Aim of the task: Repeat the records below exactly from the line containing "[142,370,392,390] // Thermal" to the line containing "(394, 395) none ->", taking in both of those lines. Drop the pictures.

Data for the task:

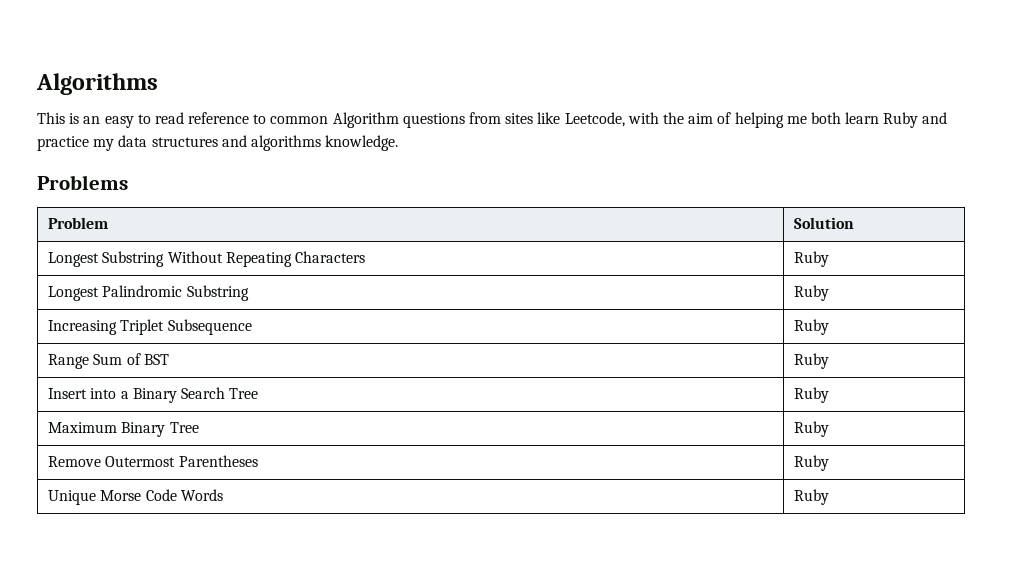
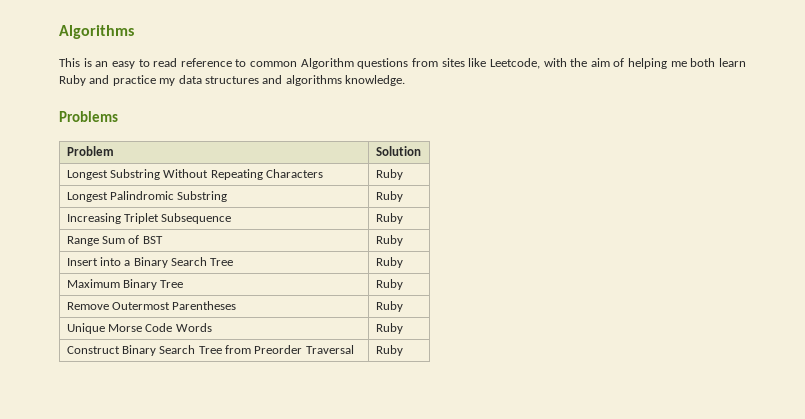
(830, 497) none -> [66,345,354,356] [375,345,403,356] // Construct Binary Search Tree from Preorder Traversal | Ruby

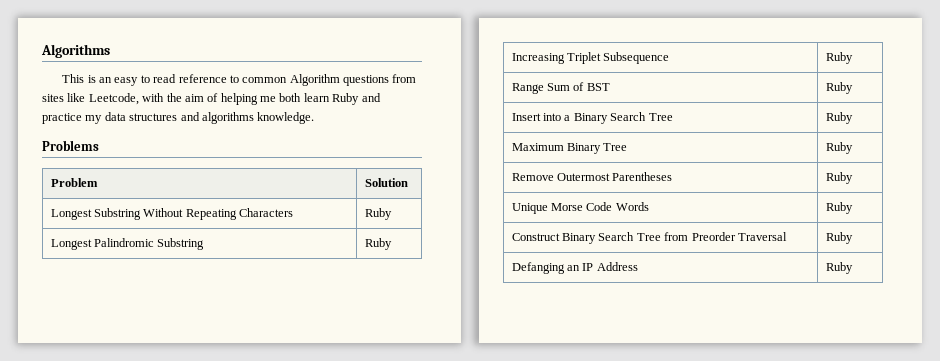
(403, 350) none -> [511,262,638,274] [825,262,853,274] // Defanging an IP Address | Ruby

---

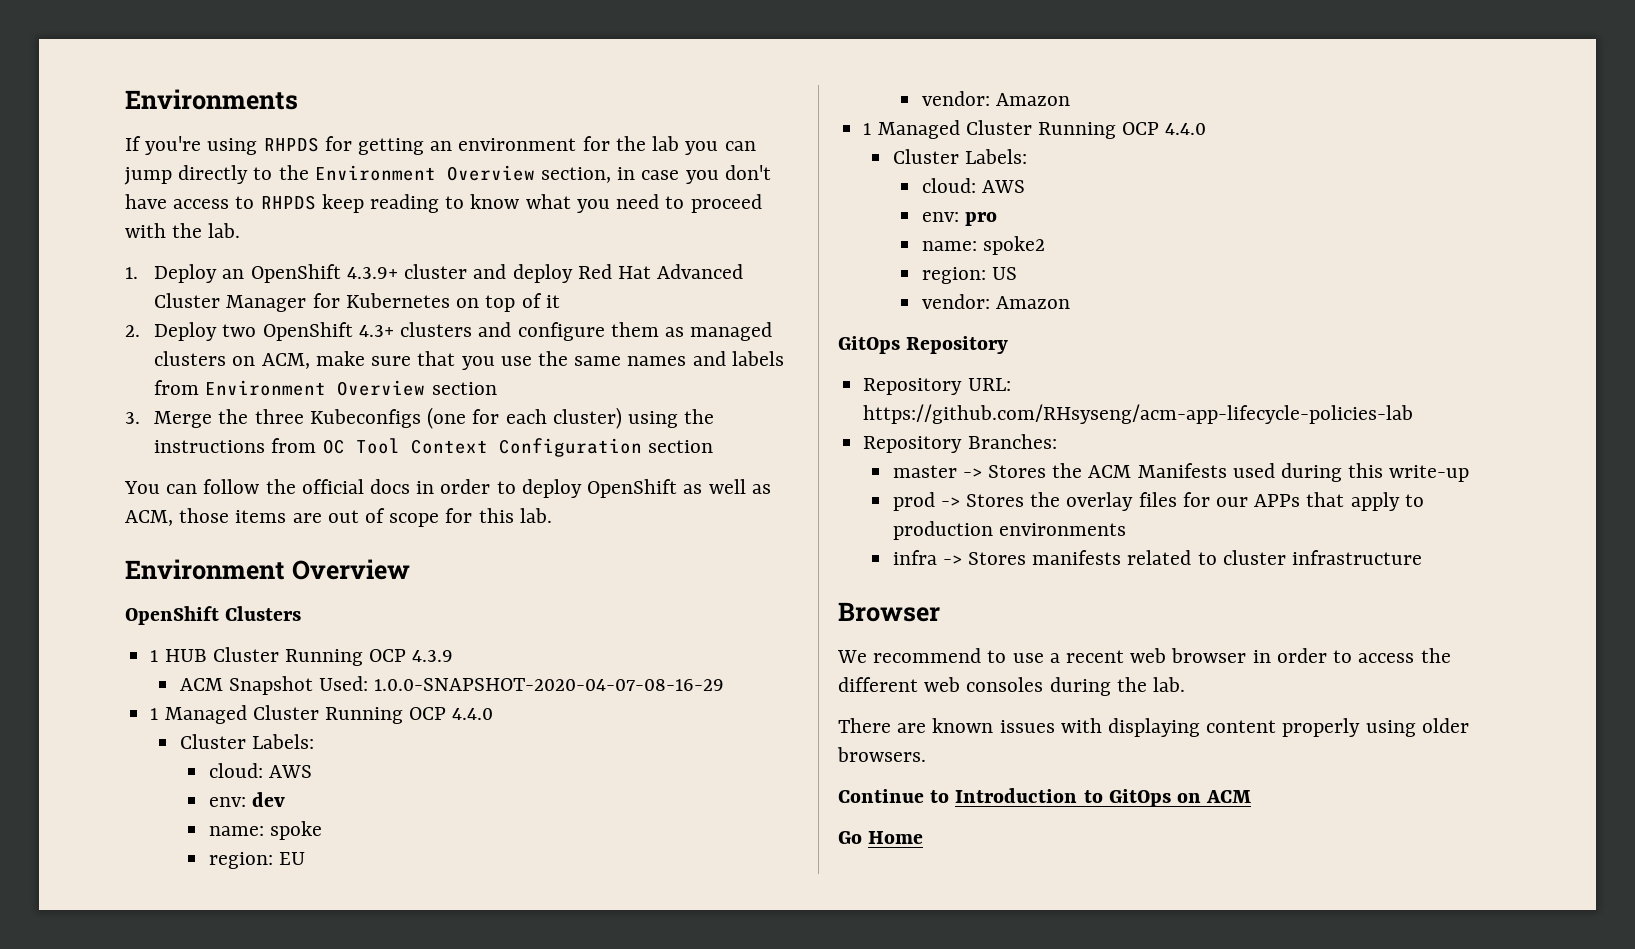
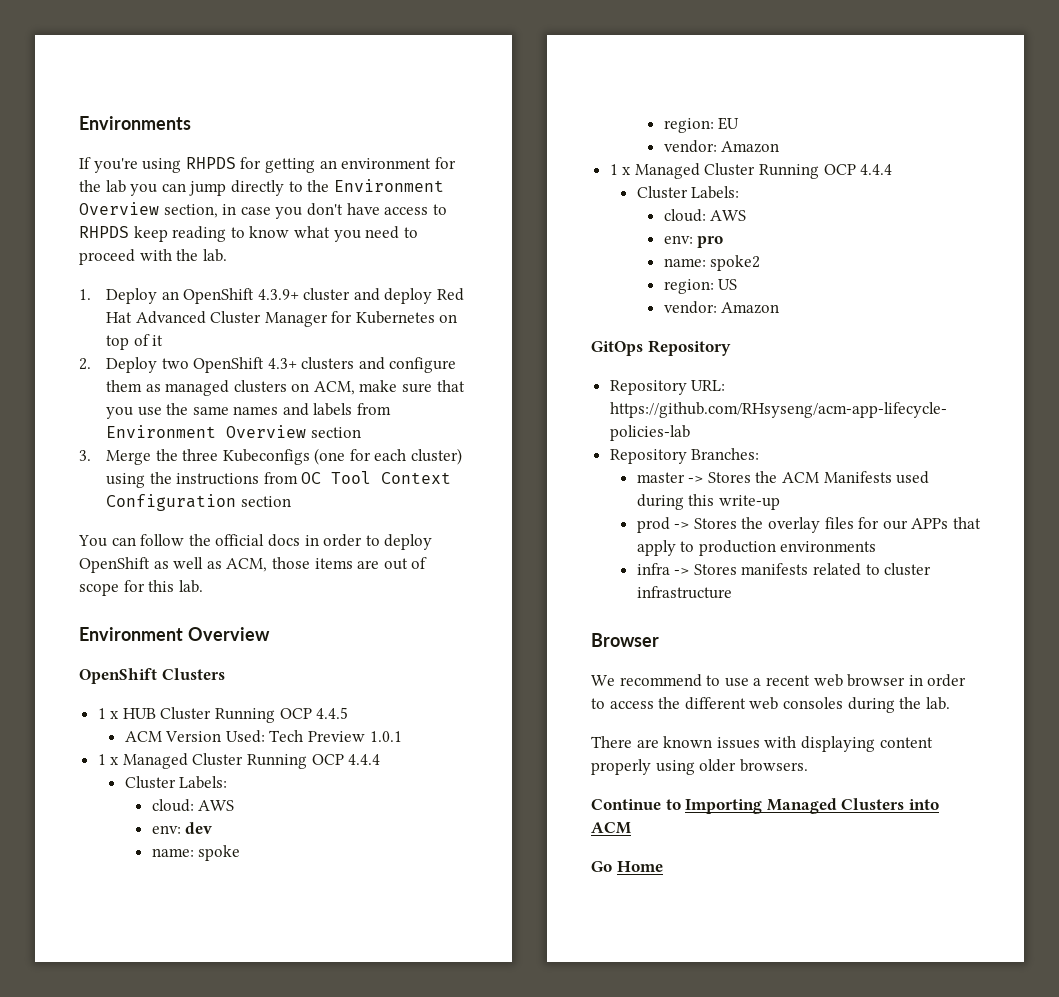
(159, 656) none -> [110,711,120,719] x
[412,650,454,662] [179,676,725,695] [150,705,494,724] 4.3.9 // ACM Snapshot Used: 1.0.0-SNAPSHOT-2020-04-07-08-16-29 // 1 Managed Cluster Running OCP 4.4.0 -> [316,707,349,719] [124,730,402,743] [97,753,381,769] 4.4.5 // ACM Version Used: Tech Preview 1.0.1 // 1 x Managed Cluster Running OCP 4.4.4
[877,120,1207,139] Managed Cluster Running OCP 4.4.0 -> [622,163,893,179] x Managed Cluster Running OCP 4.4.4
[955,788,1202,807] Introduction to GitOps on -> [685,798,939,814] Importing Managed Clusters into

==

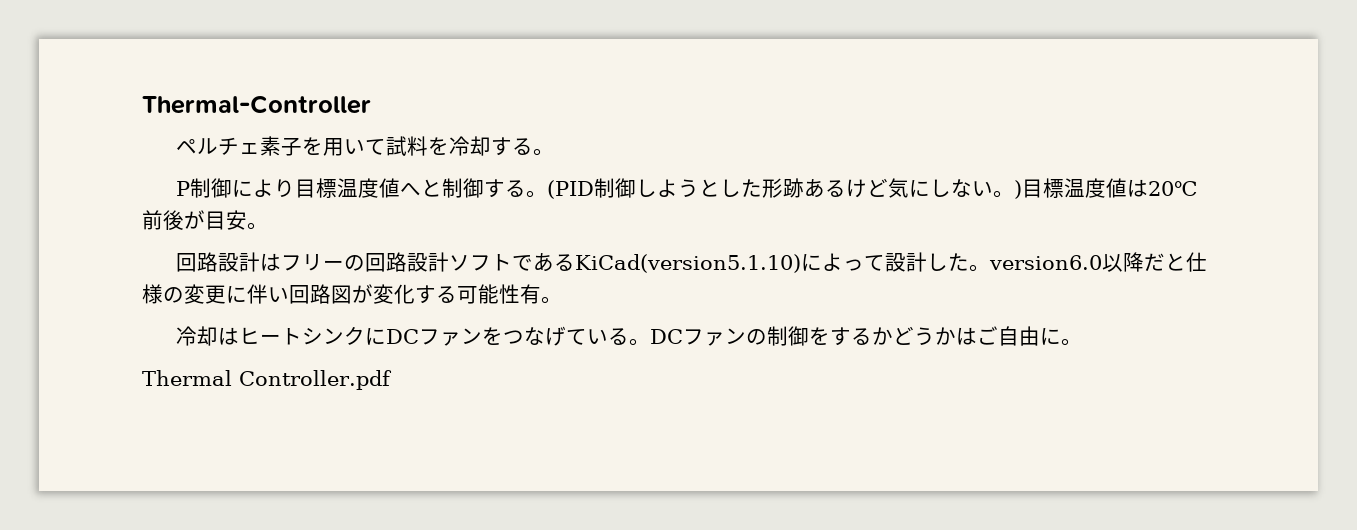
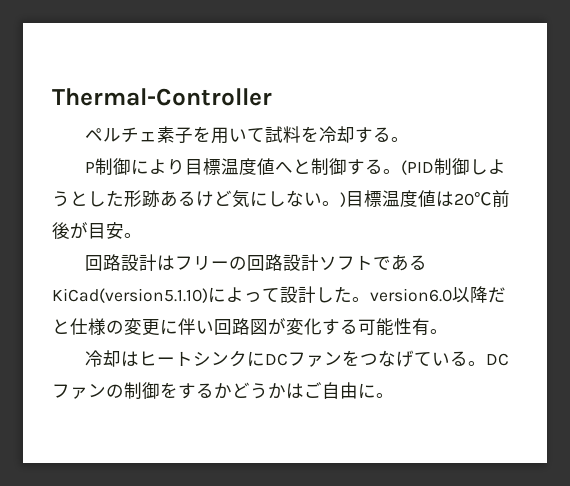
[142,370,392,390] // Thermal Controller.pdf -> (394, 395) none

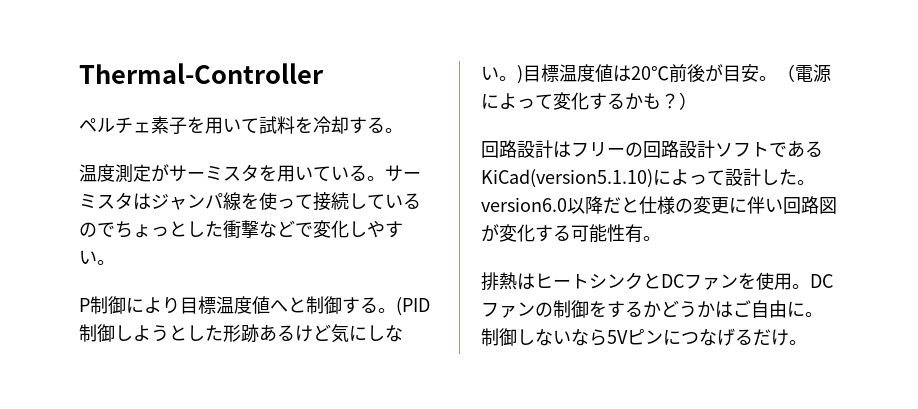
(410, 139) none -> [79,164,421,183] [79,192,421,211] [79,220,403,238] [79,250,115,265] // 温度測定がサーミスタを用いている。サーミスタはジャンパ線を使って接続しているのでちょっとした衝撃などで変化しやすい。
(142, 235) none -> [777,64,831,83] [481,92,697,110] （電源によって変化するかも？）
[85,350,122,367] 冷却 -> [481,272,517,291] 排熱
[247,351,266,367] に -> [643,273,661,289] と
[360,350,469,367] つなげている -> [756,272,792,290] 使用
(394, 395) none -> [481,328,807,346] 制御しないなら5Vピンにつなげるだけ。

Response area:
[142,370,392,390] // Thermal Controller.pdf -> (394, 395) none

(410, 139) none -> [79,164,421,183] [79,192,421,211] [79,220,403,238] [79,250,115,265] // 温度測定がサーミスタを用いている。サーミスタはジャンパ線を使って接続しているのでちょっとした衝撃などで変化しやすい。
(142, 235) none -> [777,64,831,83] [481,92,697,110] （電源によって変化するかも？）
[85,350,122,367] 冷却 -> [481,272,517,291] 排熱
[247,351,266,367] に -> [643,273,661,289] と
[360,350,469,367] つなげている -> [756,272,792,290] 使用
(394, 395) none -> [481,328,807,346] 制御しないなら5Vピンにつなげるだけ。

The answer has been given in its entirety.